Bentley: How can a waiver of the right to sue one Linux distributor equal waiver of the right to sue any Linux distributor - especially when the waiver is only one part of a larger agreement between two specific parties?
Tease: The GPLv3 is not an agreement between two specific parties; instead, it is an agreement between a community of software developers, on the one hand, and one or more users of the software, on the other hand. The agreement between Microsoft and Novell, which was an agreement between two parties, included a covenant not to sue based on the cross-licenses granted in the agreement. Similarly, Section 11 of the GPLv3 includes a covenant that no conveyor of a covered program will sue a user of that program for patent infringement. Section 2 of the GPLv3 states that the license to use the open source code terminates upon breach of this covenant not to sue. In my view, those provisions should be as enforceable as any other provision of the GPLv3.
Bentley: If the Free Software Foundation's approach to preventing such agreements from happening in the future isn't adequate, is there any approach that would work? What would it be?
Tease: As stated above, I do not believe that the GPLv3 as currently drafted fully solves the problem that the FSF would like to solve, namely, protecting all users of GPL-governed code from patent lawsuits based on their use of a covered program. With that said, I believe that it is only fair that someone who benefits from the collaborative efforts of the open source community should not be able to assert a proprietary interest in the fruit of those efforts. What the GPLv3 does not address, however, is the flip side of that equation: Should the open source community be exempt from patent liability based on inventions that are developed independently of the open source community?

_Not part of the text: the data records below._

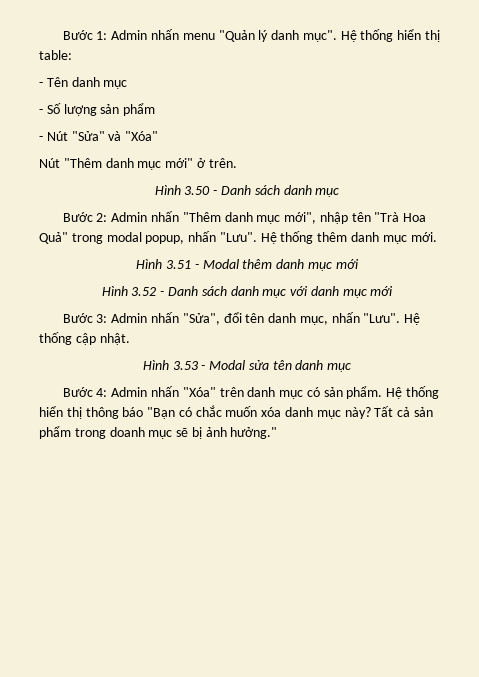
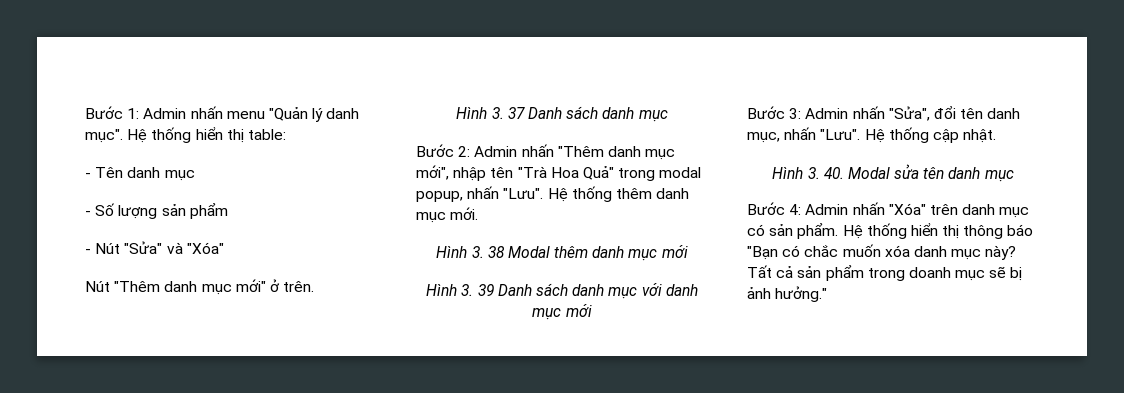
- Hình 3.50 - Danh sách danh mục
+ Hình 3. 37 Danh sách danh mục
- Hình 3.51 - Modal thêm danh mục mới
+ Hình 3. 38 Modal thêm danh mục mới
- Hình 3.52 - Danh sách danh mục với danh mục mới
+ Hình 3. 39 Danh sách danh mục với danh mục mới
- Hình 3.53 - Modal sửa tên danh mục
+ Hình 3. 40. Modal sửa tên danh mục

In my view, the open source community should be as accountable in terms of patent infringement as any other party. In that respect, if Microsoft or any other company has developed and patented software that was not derived in any manner from open source code (in other words, Microsoft did not rely on the fruits of the collective labors of the open source community but rather developed the patented software entirely on its own), then the distributors of that software should be as accountable as anyone else for patent infringement.

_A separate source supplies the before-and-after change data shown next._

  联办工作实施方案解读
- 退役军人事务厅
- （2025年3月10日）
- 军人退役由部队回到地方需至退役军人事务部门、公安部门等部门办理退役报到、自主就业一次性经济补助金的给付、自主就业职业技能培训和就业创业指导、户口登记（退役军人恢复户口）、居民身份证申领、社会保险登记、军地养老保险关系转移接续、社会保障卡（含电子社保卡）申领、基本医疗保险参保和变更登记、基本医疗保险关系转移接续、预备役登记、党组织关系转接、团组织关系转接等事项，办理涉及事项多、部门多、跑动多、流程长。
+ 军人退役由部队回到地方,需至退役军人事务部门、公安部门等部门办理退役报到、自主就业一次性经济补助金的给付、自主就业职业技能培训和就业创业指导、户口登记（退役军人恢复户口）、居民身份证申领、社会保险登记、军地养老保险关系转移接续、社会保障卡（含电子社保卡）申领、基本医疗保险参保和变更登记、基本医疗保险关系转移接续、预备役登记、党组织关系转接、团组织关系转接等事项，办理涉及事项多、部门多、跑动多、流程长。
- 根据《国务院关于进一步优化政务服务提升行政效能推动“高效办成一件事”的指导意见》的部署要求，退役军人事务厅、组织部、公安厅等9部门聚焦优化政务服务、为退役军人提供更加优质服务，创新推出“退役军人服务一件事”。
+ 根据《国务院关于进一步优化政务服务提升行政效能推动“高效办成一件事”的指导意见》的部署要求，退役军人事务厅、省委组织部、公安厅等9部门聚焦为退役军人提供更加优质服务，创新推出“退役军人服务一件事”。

The practical problem with this approach, however, is that it is rare for any commercial software today to be entirely devoid of open source code or any benefit derived from the use of open source code. That's where the equitable questions arise - who should have the burden of proving that a software invention was developed independently of any benefit derived from the efforts of the open source community? What standard of proof should apply? What happens if the company that developed the patented software used open source build tools but did not incorporate any open source code into its code base?

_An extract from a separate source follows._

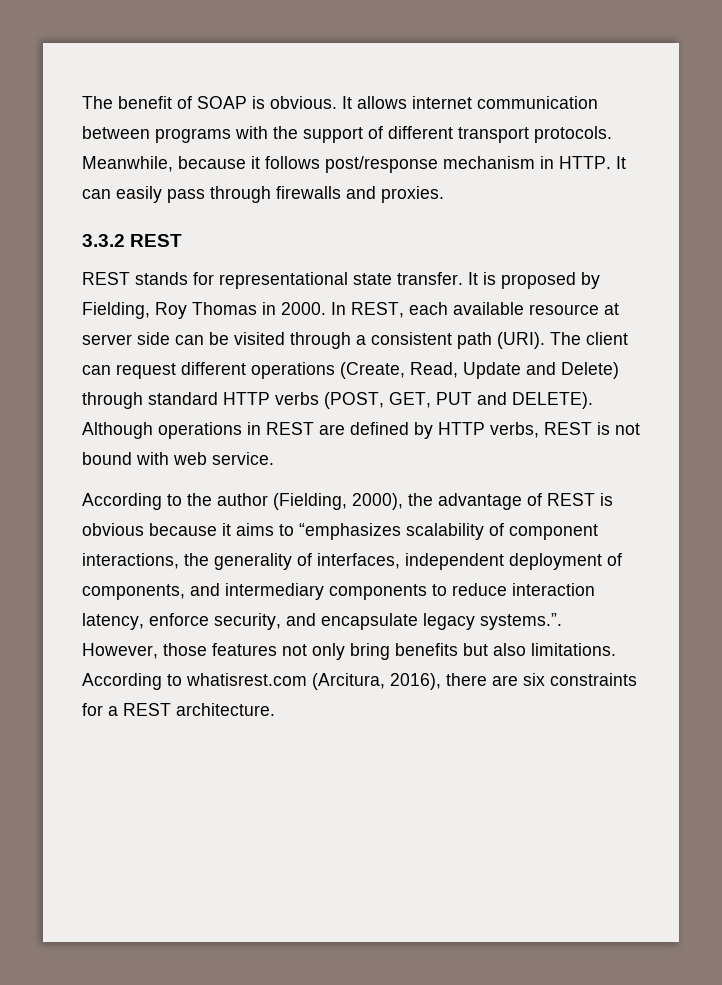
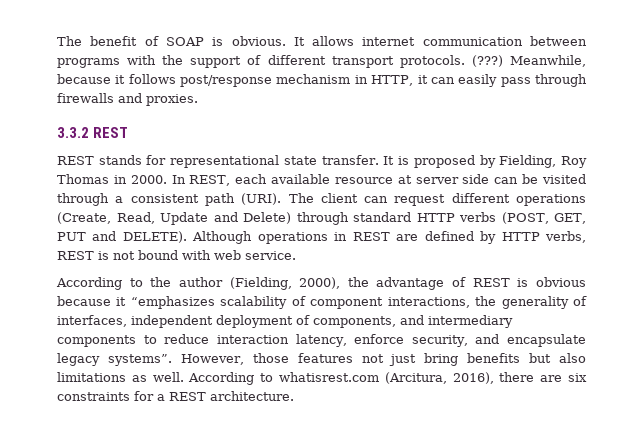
+ (???)
- Meanwhile, because it follows post/response mechanism in HTTP. It can easily pass through firewalls and proxies.
+ Meanwhile, because it follows post/response mechanism in HTTP, it can easily pass through firewalls and proxies.
- According to the author (Fielding, 2000), the advantage of REST is obvious because it aims to “emphasizes scalability of component interactions, the generality of interfaces, independent deployment of components, and intermediary components to reduce interaction latency, enforce security, and encapsulate legacy systems.”. However, those features not only bring benefits but also limitations.
+ According to the author (Fielding, 2000), the advantage of REST is obvious because it “emphasizes scalability of component interactions, the generality of interfaces, independent deployment of components, and intermediary components to reduce interaction latency, enforce security, and encapsulate legacy systems”. However, those features not just bring benefits but also limitations as well.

In other words, where do we draw the line between saying that a patent holder has benefited from the collective efforts of the open source community (and therefore should forego its patent rights) and creating a special exception to patent infringement for a separate category of players (i.e., the open source community)?
There are many in the open source community who believe that software should not be patented at all. But as long as this country maintains the position that software is patentable, we will have to resolve the conflict between the "free software" ideology of the open source community and the proprietary nature of software patents.